Return verbatim the lines that run from the one holding "[436,484,505,495] and enter" to the end of the listing, both ends included, without the pictures.
Start of RECORDS FOR THIS TASK
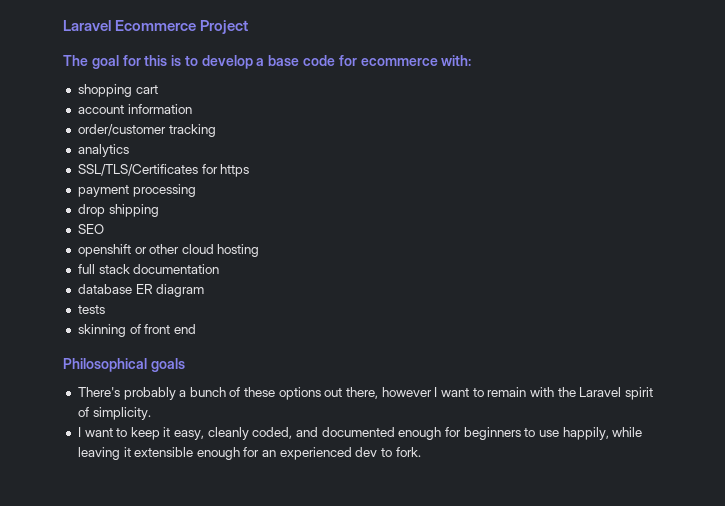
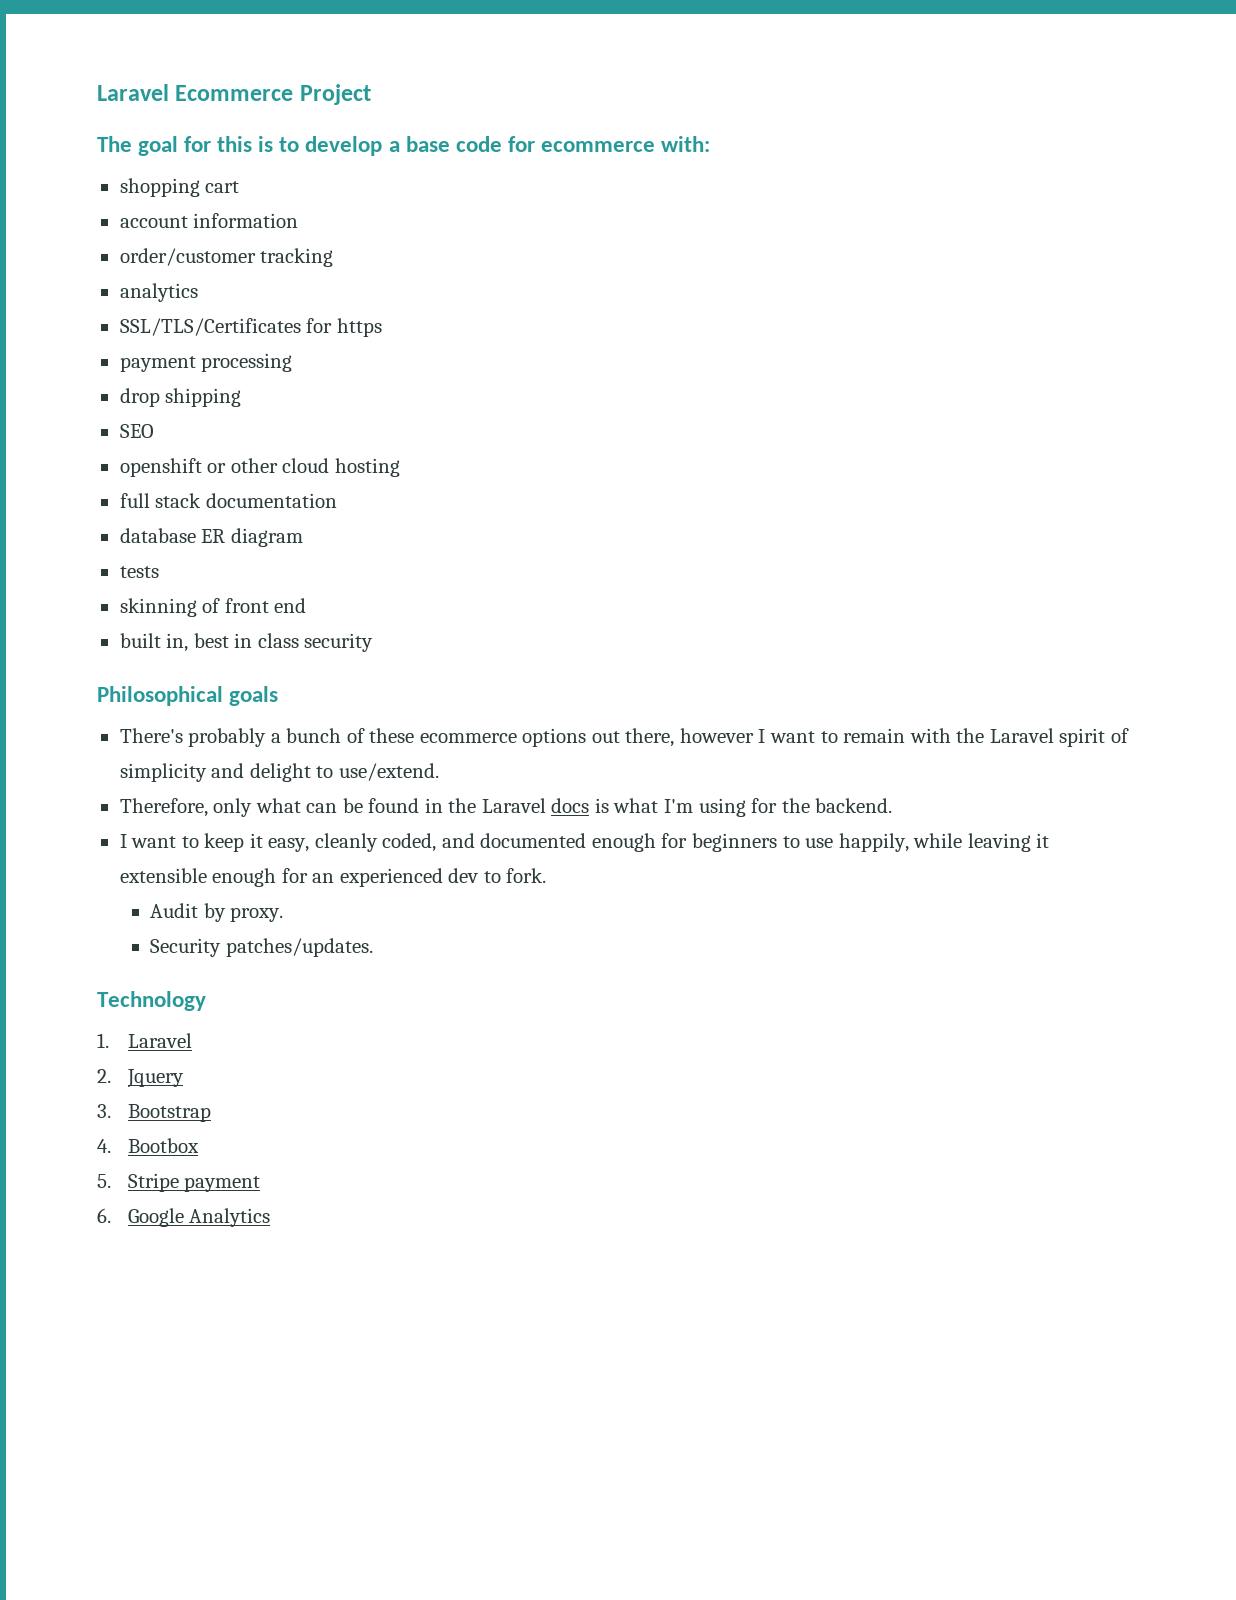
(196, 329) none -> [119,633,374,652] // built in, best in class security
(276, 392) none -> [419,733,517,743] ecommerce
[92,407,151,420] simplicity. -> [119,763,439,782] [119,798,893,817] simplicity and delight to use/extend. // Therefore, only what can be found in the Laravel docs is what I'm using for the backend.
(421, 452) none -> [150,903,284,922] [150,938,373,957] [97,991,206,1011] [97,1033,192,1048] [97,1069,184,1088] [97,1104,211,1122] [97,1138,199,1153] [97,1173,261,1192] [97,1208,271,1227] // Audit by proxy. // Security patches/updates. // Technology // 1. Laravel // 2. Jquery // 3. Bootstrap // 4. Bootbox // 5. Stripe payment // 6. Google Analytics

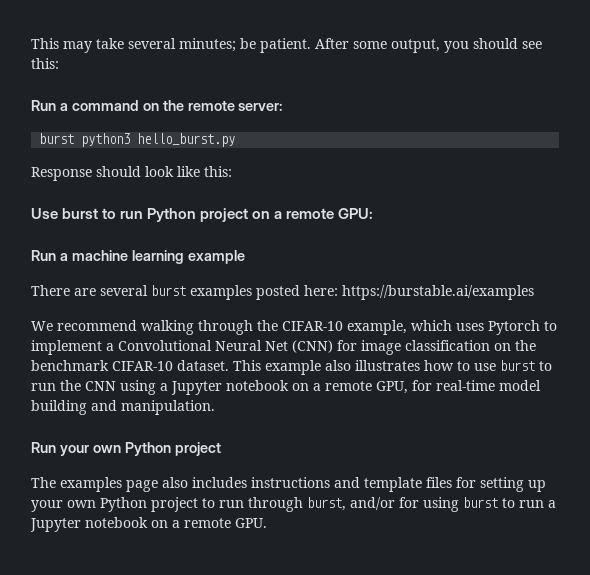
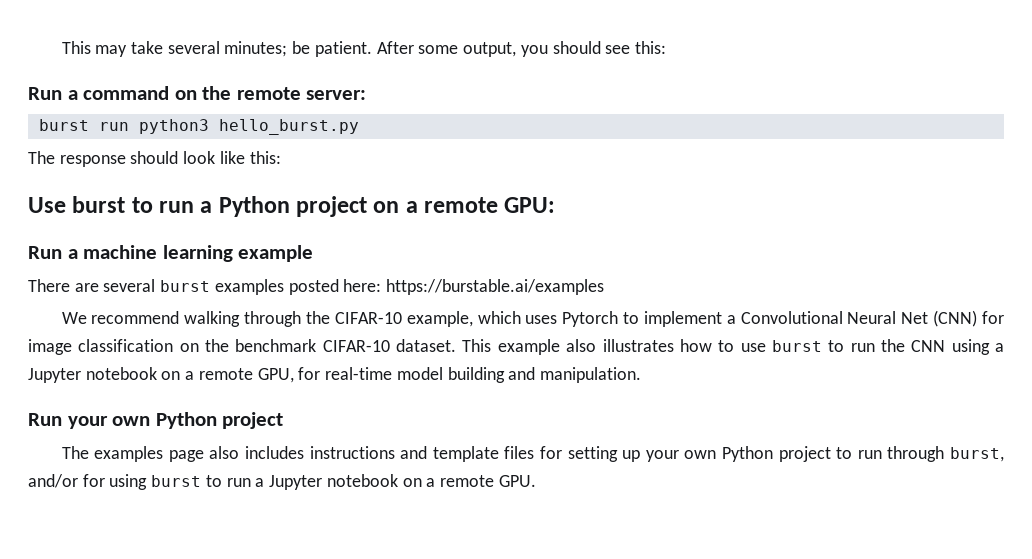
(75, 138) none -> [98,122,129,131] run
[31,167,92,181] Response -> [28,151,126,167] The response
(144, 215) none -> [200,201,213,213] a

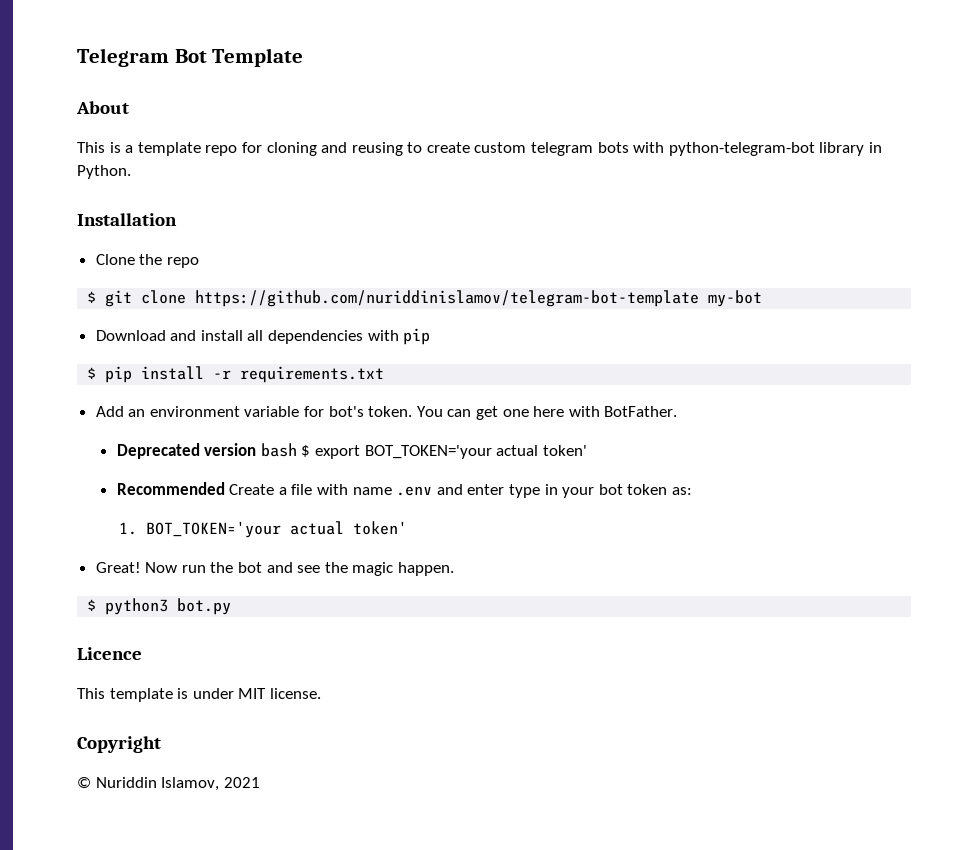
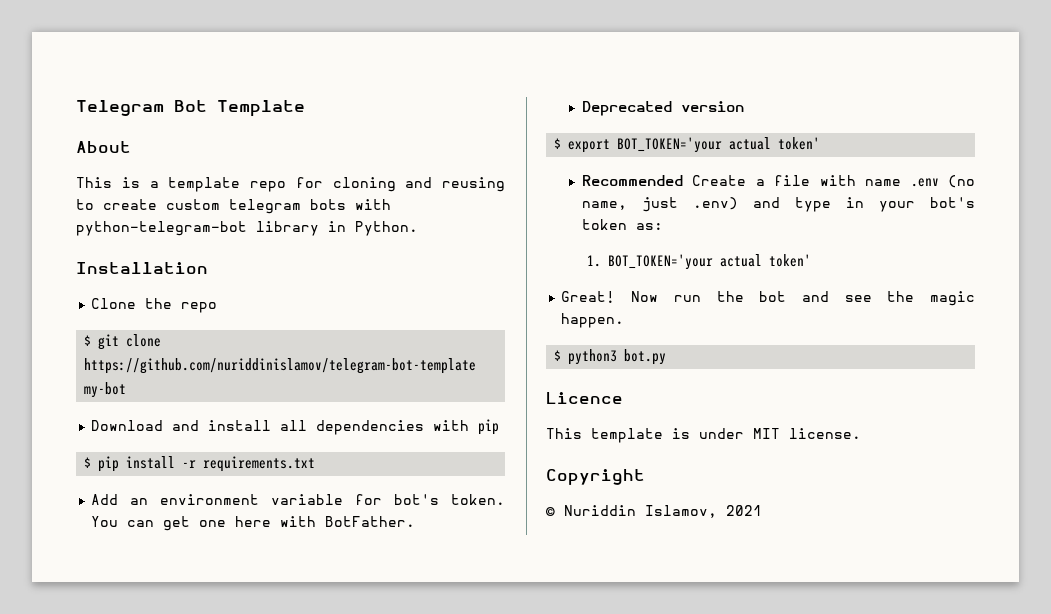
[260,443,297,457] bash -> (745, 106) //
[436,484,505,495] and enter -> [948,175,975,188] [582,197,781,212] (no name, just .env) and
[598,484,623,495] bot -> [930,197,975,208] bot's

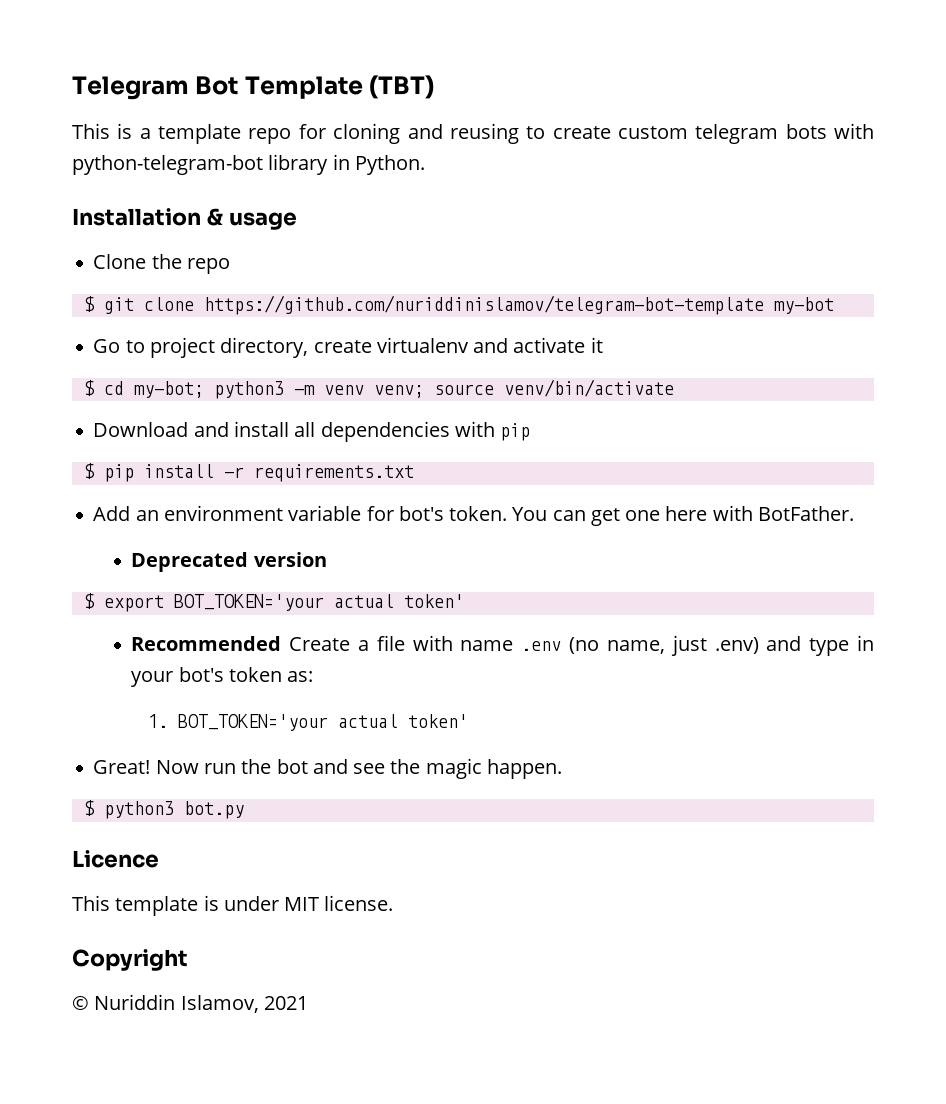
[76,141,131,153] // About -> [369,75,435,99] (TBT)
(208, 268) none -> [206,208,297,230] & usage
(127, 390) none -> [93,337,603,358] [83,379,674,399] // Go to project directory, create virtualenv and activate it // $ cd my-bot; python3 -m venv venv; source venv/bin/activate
End of RECORDS FOR THIS TASK
• _EXPECTED ANSWER_:
[436,484,505,495] and enter -> [948,175,975,188] [582,197,781,212] (no name, just .env) and
[598,484,623,495] bot -> [930,197,975,208] bot's

[76,141,131,153] // About -> [369,75,435,99] (TBT)
(208, 268) none -> [206,208,297,230] & usage
(127, 390) none -> [93,337,603,358] [83,379,674,399] // Go to project directory, create virtualenv and activate it // $ cd my-bot; python3 -m venv venv; source venv/bin/activate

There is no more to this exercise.